Now, yes, parents can warp children through the way they raise them, no question about it. But going by the information given in this episode, Mrs. Tigan, dominating or not, is someone who'd "rather burn the company than do business with the Orion Syndicate" (which Janel does) and who abhors murder. But younger son Norvo killing a woman is still her fault because clearly, having a nagging dominating mother robs you of a sense of right and wrong and makes murder the way to strike against maternal oppression. I mean, seriously, the last but one scene where Mrs. Tigan wonders "was it my fault?" and Ezri silently looks at her and turns away, with both Ezri and the episode itself implying yes, it was? What the hell, show?
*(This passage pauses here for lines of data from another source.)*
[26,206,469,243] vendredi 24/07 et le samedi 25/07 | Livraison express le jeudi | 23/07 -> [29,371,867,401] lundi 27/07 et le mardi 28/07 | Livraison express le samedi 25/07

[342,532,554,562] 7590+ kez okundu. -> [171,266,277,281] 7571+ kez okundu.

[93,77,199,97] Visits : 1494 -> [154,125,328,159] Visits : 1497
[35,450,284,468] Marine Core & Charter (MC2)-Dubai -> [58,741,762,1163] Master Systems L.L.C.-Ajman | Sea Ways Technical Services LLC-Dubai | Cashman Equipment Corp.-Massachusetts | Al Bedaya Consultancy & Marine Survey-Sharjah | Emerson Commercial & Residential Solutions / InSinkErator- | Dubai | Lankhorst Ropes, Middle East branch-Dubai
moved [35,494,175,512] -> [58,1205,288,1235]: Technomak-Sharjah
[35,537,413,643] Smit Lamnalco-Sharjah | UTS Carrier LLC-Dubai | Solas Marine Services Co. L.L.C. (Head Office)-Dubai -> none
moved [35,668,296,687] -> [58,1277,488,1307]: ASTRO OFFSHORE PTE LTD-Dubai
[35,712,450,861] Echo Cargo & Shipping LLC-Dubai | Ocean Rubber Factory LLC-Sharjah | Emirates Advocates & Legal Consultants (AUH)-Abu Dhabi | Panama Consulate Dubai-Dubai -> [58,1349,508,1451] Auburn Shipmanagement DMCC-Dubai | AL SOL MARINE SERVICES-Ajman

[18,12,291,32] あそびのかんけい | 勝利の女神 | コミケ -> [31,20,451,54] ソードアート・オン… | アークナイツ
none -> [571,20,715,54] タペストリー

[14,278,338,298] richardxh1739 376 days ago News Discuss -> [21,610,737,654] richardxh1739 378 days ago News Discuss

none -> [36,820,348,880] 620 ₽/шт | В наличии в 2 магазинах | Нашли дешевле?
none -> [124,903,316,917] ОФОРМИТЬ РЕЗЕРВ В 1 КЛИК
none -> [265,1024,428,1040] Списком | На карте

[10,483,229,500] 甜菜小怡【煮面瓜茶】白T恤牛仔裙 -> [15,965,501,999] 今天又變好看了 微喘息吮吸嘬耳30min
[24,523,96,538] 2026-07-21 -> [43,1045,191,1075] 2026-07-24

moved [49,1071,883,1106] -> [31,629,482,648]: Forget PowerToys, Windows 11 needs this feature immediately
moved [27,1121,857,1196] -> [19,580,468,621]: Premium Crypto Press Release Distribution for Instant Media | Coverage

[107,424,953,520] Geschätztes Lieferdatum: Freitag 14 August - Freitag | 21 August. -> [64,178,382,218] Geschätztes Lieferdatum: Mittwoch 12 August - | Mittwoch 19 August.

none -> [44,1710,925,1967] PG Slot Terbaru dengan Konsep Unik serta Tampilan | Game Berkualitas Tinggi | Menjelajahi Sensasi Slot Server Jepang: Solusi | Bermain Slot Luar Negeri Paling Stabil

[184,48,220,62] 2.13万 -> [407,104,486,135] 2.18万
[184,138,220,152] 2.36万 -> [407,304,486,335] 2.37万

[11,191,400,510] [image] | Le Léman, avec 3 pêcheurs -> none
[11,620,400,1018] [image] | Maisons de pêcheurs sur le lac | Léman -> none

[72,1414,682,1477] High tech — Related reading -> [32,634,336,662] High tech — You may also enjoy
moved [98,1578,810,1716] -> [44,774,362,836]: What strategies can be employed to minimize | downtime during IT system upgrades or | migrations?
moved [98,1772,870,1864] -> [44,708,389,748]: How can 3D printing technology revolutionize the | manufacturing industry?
Is this the Norman Bates defense and did the scriptwriters watch Psycho once too often drawing the wrong lesson from it?

In conclusion, s7 is bad for mothers. First we find out Sisko's biological mother was bodynapped and raped by the Prophets, and Sisko's entire negative comment on this towards the Prophets is "no wonder she left my father" (when the Prophet withdrew from Sarah), never more than that, and then having a nagging mother is a perfect excuse for murder and the murder itself is less a crime than being a dominating mother. Bah.